# New Fuji owner



## ammodawg (Jul 16, 2011)

Super excited today!! After months of researching and vising bike shops to the point I am on first name basis with some of them I finally bought my bike today. A LBS had a 2011 Fuji Roubiax 1.0 61cm in stock and on sale for 900.00. 

Its got the full 105 treatment and looks awesome in red. I'll post a picture as soon as I can get one uploaded. 

Just got my pedals put on so I'm out the door to get my first few miles in. :thumbsup:


----------



## gucho (Mar 28, 2012)

Great Deal! That is a great bike and for 900 bucks a no brainer. Enjoy you ride and post some pics ASAP.


----------



## Rob41 (Aug 8, 2011)

I just purchased the same bike. Mine was $999.00. This is my first road bike. Got it to do a ride from Cheaspeake, VA to Washington D.C. I like the color of the 2.0 better but couldn't pass up the all 105 of the 1.0.


----------



## ammodawg (Jul 16, 2011)

Okay not a very good picture, but here is a quick shot with the cell phone. I plan on taking some better ones later.

Just finished my second ride and this bike is pure AWESOME!!!! In the background is my 2004 Trek Fuel 70 I had been riding.


----------



## Lakemichchip (May 19, 2008)

Sweet bike.


----------



## ammodawg (Jul 16, 2011)

Okay finally got a good picture of the bike. So far I have my Garmin 500, bag, and matching bottle cages. 

The bike has been a blast over the past week and looking forward to tomorrow's ride already :thumbsup:


----------



## stanik63 (Apr 14, 2012)

I have in my own from yesterday the SST 1.0 2011 with my componets ........
the frame is really new ,it's secondhand but with only 4 months use!!!!!pure clear frameset!!!!
I really love this animal!!!!!photos later!!


----------



## smoothie7 (Apr 11, 2011)

great bike at a great price.
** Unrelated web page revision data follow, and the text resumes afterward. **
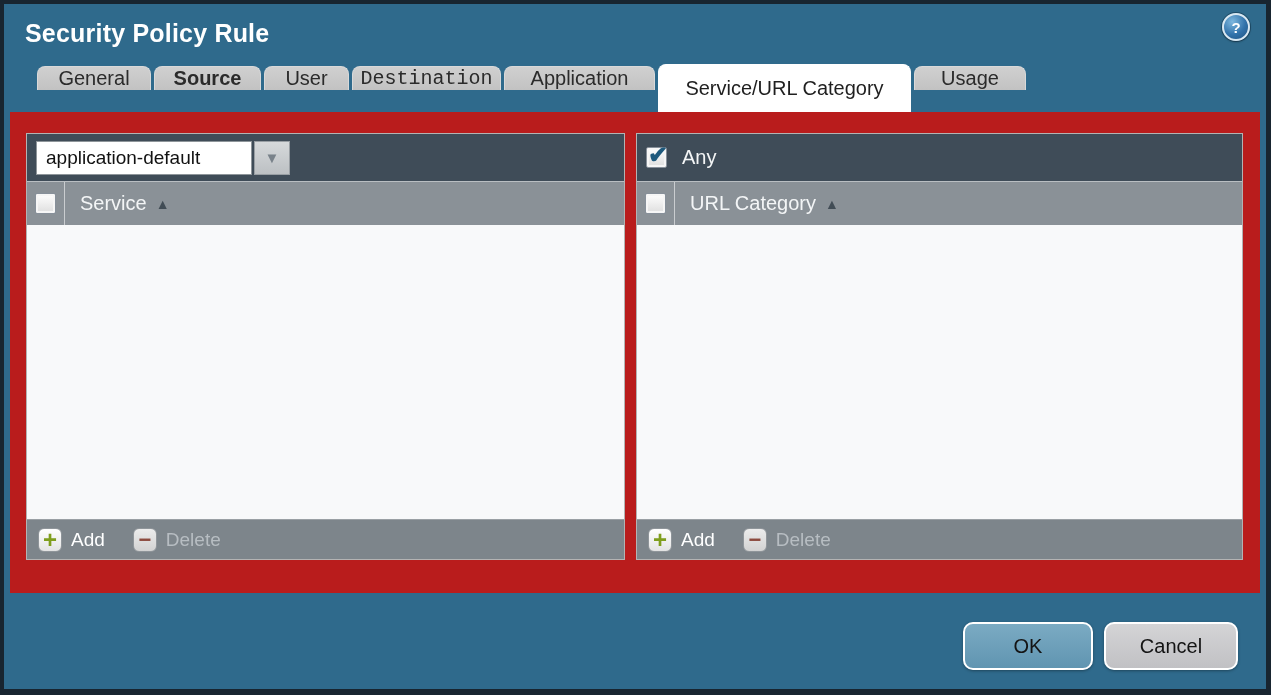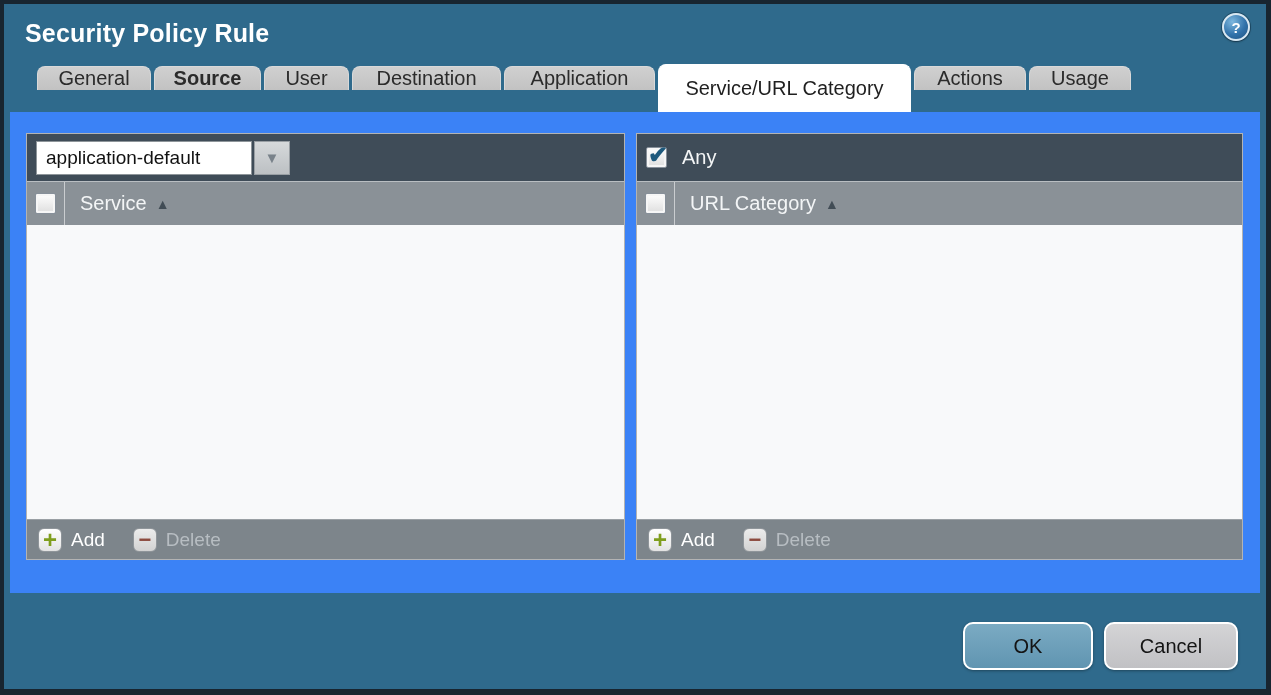--- a/index.html
+++ b/index.html
@@ -46,34 +46,34 @@
     background: linear-gradient(#d0d0d0, #c2c2c2);
     border: 1px solid #d9d9d9; border-bottom: none;
     border-radius: 8px 8px 0 0;
     color: #2b2b2b; font-size: 20px;
     display: flex; align-items: center; justify-content: center;
     cursor: pointer;
   }
   .tab:nth-child(1) { width: 114px; }
   .tab:nth-child(2) { width: 107px; font-weight: bold; }
   .tab:nth-child(3) { width: 85px; }
-  .tab:nth-child(4) { width: 149px; }
+  .tab:nth-child(4) { width: 149px; font-family: Liberation Mono, monospace; }
   .tab:nth-child(5) { width: 151px; }
   .tab:nth-child(6) { width: 253px; }
   .tab:nth-child(7) { width: 112px; }
   .tab:nth-child(8) { width: 102px; }
   .tab.active {
     background: #ffffff; border-color: #ffffff; color: #1f1f1f;
     height: 48px; margin-top: -2px;
   }
 
   
   .content {
     position: absolute; left: 6px; top: 108px;
-    width: 1250px; height: 481px; background: #3b82f6; z-index: 1;
+    width: 1250px; height: 481px; background: #b91c1c; z-index: 1;
   }
 
   .panel {
     position: absolute; top: 21px; height: 427px;
     border: 1px solid #b3b3b3;
     display: flex; flex-direction: column;
     background: #f8f9fa;
   }
   .panel-left  { left: 16px;  width: 599px; }
   .panel-right { left: 626px; width: 607px; }
@@ -187,21 +187,20 @@
     </div>
   </div>
 
   <div class="tabs">
     <div class="tab">General</div>
     <div class="tab">Source</div>
     <div class="tab">User</div>
     <div class="tab">Destination</div>
     <div class="tab">Application</div>
     <div class="tab active">Service/URL Category</div>
-    <div class="tab">Actions</div>
     <div class="tab">Usage</div>
   </div>
 
   <div class="content">
 
     <div class="panel panel-left">
       <div class="panel-toolbar">
         <input class="dd-input" type="text" value="application-default" style="">
         <div class="dd-btn">
           <span>▼</span>

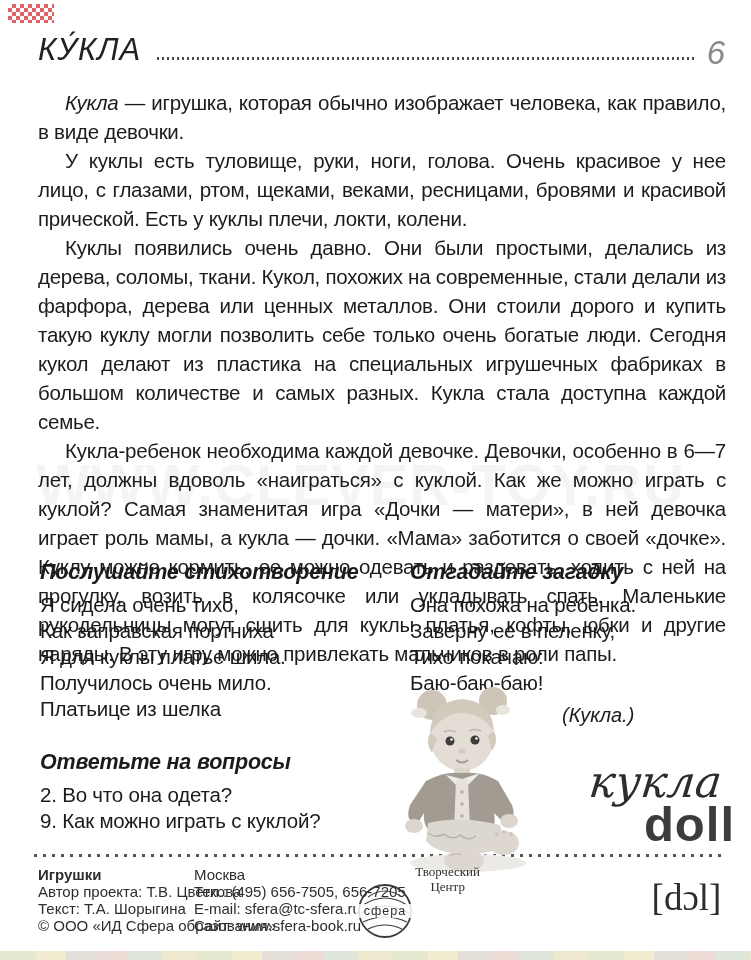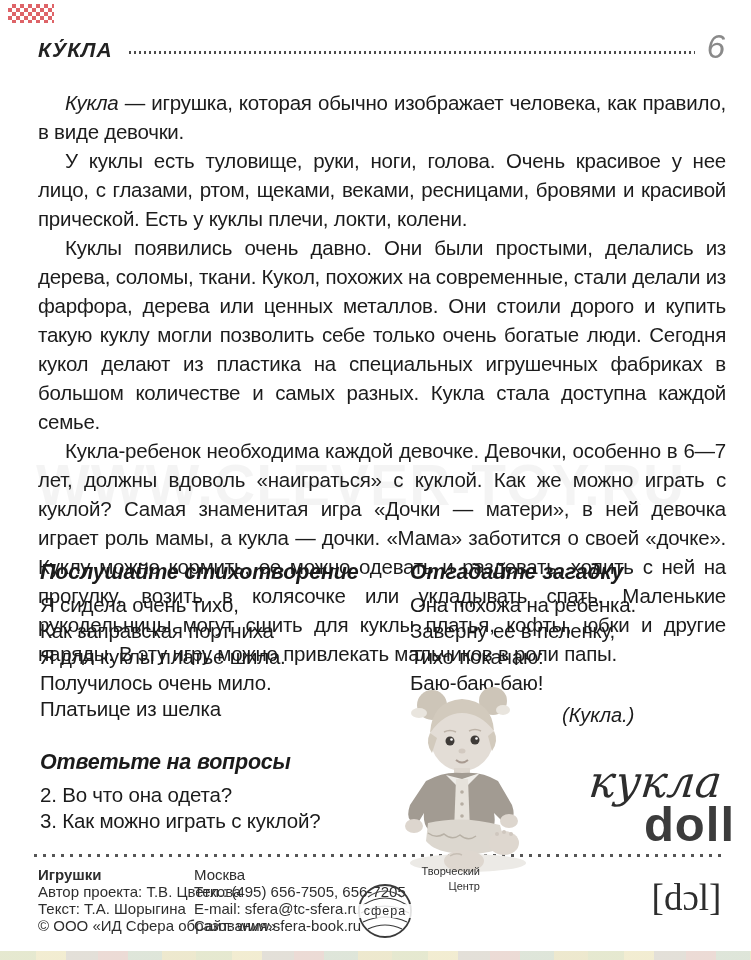--- a/index.html
+++ b/index.html
@@ -14,21 +14,21 @@
   .corner-pattern{
     left:8px;top:4px;width:46px;height:19px;
     background-image:
       linear-gradient(45deg,#d94a4e 25%,transparent 25%,transparent 75%,#d94a4e 75%),
       linear-gradient(45deg,#d94a4e 25%,transparent 25%,transparent 75%,#d94a4e 75%);
     background-position:0 0,4px 4px;background-size:8px 8px;opacity:.85;
   }
 
   
   .header{left:38px;right:26px;top:32px;display:flex;align-items:flex-end;}
-  .page-title{font-size:21px;font-weight:bold;font-style:italic;margin:0;letter-spacing:1px;color:#222;}
+  .page-title{font-size:31px;font-weight:normal;font-style:italic;margin:0;letter-spacing:1px;color:#222;}
   .leader{flex:1;height:3px;margin:0 12px 8px 16px;
     background-image:repeating-linear-gradient(90deg,#4c4c4c 0 2px,transparent 2px 5px);}
   .page-number{font-size:33px;font-style:italic;color:#8a8a8a;line-height:.9;}
 
   
   .watermark{
     left:36px;top:452px;width:695px;white-space:nowrap;z-index:1;
     font-size:57px;font-weight:bold;letter-spacing:1px;
     color:rgba(0,0,0,0.045);
     text-shadow:1px 1px 0 rgba(255,255,255,0.6);
@@ -64,21 +64,21 @@
   .separator{left:34px;right:24px;top:854px;height:3px;
     background-image:repeating-linear-gradient(90deg,#565656 0 3px,transparent 3px 9px);}
   .footer-col{top:866px;font-size:15px;line-height:17px;color:#2e2e2e;z-index:2;}
   .footer-credits{left:38px;width:158px;}
   .footer-contacts{left:194px;width:165px;}
   .footer-col .fline{white-space:nowrap;}
   .footer-col .fline:first-child{font-weight:bold;}
   .footer-contacts .fline:first-child{font-weight:normal;}
 
   .logo{left:356px;top:862px;width:128px;height:76px;z-index:2;}
-  .logo-text{position:absolute;right:4px;top:2px;text-align:right;font-size:11px;line-height:15px;color:#2f2f2f;}
+  .logo-text{position:absolute;right:4px;top:2px;text-align:center;font-size:13px;line-height:15px;color:#2f2f2f;font-family:Liberation Serif, serif;}
   .logo-text .l2{display:block;}
   .globe{position:absolute;left:0;top:20px;}
   .globe-word{position:absolute;left:0;top:42px;width:58px;text-align:center;
     font-size:12.5px;letter-spacing:1px;color:#2f2f2f;background:rgba(255,255,255,0.85);}
 
   
   .bottom-strip{left:0;right:0;bottom:0;height:9px;opacity:.8;
     background:repeating-linear-gradient(90deg,
       #dfe3c4 0 36px,#efe8c6 36px 66px,#dcd8cf 66px 98px,
       #e7d2cb 98px 128px,#d6dfd0 128px 162px,#e9e3c2 162px 196px);}
@@ -119,21 +119,21 @@
     <div class="sect-line">Она похожа на ребенка.</div>
     <div class="sect-line">Заверну ее в пеленку,</div>
     <div class="sect-line">Тихо покачаю:</div>
     <div class="sect-line">Баю-баю-баю!</div>
     <div class="riddle-answer">(Кукла.)</div>
   </div>
 
   <div class="abs questions">
     <h2 class="sect-heading">Ответьте на вопросы</h2>
     <div class="sect-line">2. Во что она одета?</div>
-    <div class="sect-line">3. Как можно играть с куклой?</div>
+    <div class="sect-line">9. Как можно играть с куклой?</div>
   </div>
 
   <div class="abs doll">
     <svg width="140" height="196" viewBox="0 0 140 196">
       <ellipse cx="70" cy="183" rx="58" ry="9" fill="#eceae6"></ellipse>
 
       <circle cx="34" cy="25" r="15" fill="#cdc5b8"></circle>
       <circle cx="95" cy="21" r="14" fill="#cdc5b8"></circle>
       <ellipse cx="21" cy="33" rx="8" ry="5" fill="#e9e5de"></ellipse>
       <ellipse cx="105" cy="30" rx="7" ry="5" fill="#e9e5de"></ellipse>

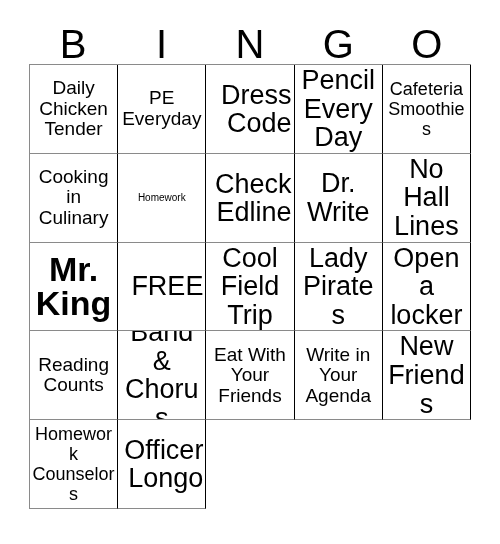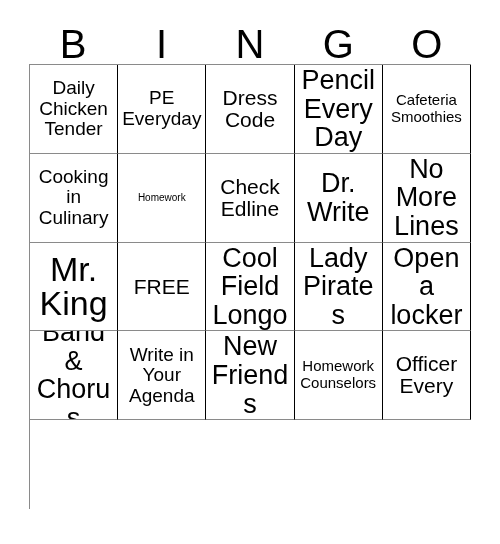--- a/index.html
+++ b/index.html
@@ -66,26 +66,26 @@
     overflow: hidden;
     background: #ffffff;
   }
   .cell-text {
     display: block;
     width: 100%;
     line-height: 1.06;
     word-wrap: break-word;
   }
   
-  .sz-xs .cell-text { font-size: 15px; line-height: 1.12; }
+  .sz-xs .cell-text { font-size: 18px; line-height: 1.12; }
   .sz-sm .cell-text { font-size: 10px;   line-height: 1.10; }
   .sz-md .cell-text { font-size: 19px;   line-height: 1.08; }
   .sz-lg .cell-text { font-size: 27px;   line-height: 1.06; }
-  .sz-xl .cell-text { font-size: 21px;   line-height: 1.04; }
-  .sz-xxl .cell-text { font-size: 34px;  line-height: 1.02; }
+  .sz-xl .cell-text { font-size: 27px;   line-height: 1.04; text-align: right; }
+  .sz-xxl .cell-text { font-size: 34px;  line-height: 1.02; font-weight: bold; }
 </style>
 </head>
 <body>
 
 <div id="bingo-card">
 
   <div id="header-row">
     <div class="header-letter">B</div>
     <div class="header-letter">I</div>
     <div class="header-letter">N</div>
@@ -118,49 +118,55 @@
         <span class="cell-text">Homework</span>
       </div>
     <div class="cell sz-xl">
         <span class="cell-text">Check Edline</span>
       </div>
     <div class="cell sz-lg">
         <span class="cell-text">Dr. Write</span>
       </div>
 
     <div class="cell sz-lg">
-        <span class="cell-text">No More Lines</span>
+        <span class="cell-text">No Hall Lines</span>
       </div>
     <div class="cell sz-xxl">
         <span class="cell-text">Mr. King</span>
       </div>
     <div class="cell sz-xl">
         <span class="cell-text">FREE</span>
       </div>
     <div class="cell sz-lg">
-        <span class="cell-text">Cool Field Longo</span>
+        <span class="cell-text">Cool Field Trip</span>
       </div>
 
     <div class="cell sz-lg">
         <span class="cell-text">Lady Pirates</span>
       </div>
     <div class="cell sz-lg">
         <span class="cell-text">Open a locker</span>
       </div>
+    <div class="cell sz-md">
+        <span class="cell-text">Reading Counts</span>
+      </div>
     <div class="cell sz-lg">
         <span class="cell-text">Band &amp; Chorus</span>
+      </div>
+    <div class="cell sz-md">
+        <span class="cell-text">Eat With Your Friends</span>
       </div>
 
     <div class="cell sz-md">
         <span class="cell-text">Write in Your Agenda</span>
       </div>
     <div class="cell sz-lg">
         <span class="cell-text">New Friends</span>
       </div>
     <div class="cell sz-xs">
         <span class="cell-text">Homework Counselors</span>
       </div>
     <div class="cell sz-xl">
-        <span class="cell-text">Officer Every</span>
+        <span class="cell-text">Officer Longo</span>
       </div>
   </div>
 
 </div>
 
 </body></html>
Enjoy the new ride


----------



## Maniton (Dec 26, 2011)

*Congrats*

Congrats - I like it!


----------



## MdLyfCris's (May 2, 2012)

Congrats!!! BTW, I need some advise about the SST 2.0. I am a road bike beginner and somehow I am hooked into biking again. I was a fan of biking when I was a teenager but long story short, I just happened to get a hold of real bikes now... I also have a specialized stumpjumper 29 HT and I love it on climbing especially... I picked up the SST 2.0 recently due to the review it gotten winning stage 2 at the down under and I've owned a Fuji cyclo cross as well and still have it which is basically my "all terrain" bike that I used to almost evderything and I really loved and enjoyed it. 
Now the SST 2.0 came to my life and I'm a little mixed up so I needed help to solidify this pick this time... mixed feelings because there are so many selections out there....


----------



## JSCRAN (May 9, 2012)

Nice Bike. Fuji's seem to be a great deal.


----------



## RoadFan (Dec 31, 2008)

Man, you're a tall dude!


----------



## 00XJCO (Oct 21, 2012)

Congrats!


----------



## TXRR (Aug 9, 2012)

Welcome to fuji bike team......we should make a team jersey


----------



## JCG-SuperSix (Oct 10, 2011)

*My New Altamira*

My new Altamira frame-set built up with all new SRAM Red. This bike rides awesome! Only 14 lbs 13oz, with my carbon rims . I love it!

View attachment 273994


JCG



TXRR said:


> Welcome to fuji bike team......we should make a team jersey


----------



## TXRR (Aug 9, 2012)

JCG-SuperSix said:


> My new Altamira frame-set built up with all new SRAM Red. This bike rides awesome! Only 14 lbs 13oz, with my carbon rims . I love it!
> 
> View attachment 273994
> 
> ...


OK, I'm completely jealous of all of you getting to ride you bikes everyday….hell even just being able to look at them is awesome. I will be unable to ride my bike for a few more months as I wait for my deployment to Afghanistan to end. Keep the pictures coming as it’s my way to stay connected to a sport that I have grown to love. Below are the only pic I have of my beloved bike. 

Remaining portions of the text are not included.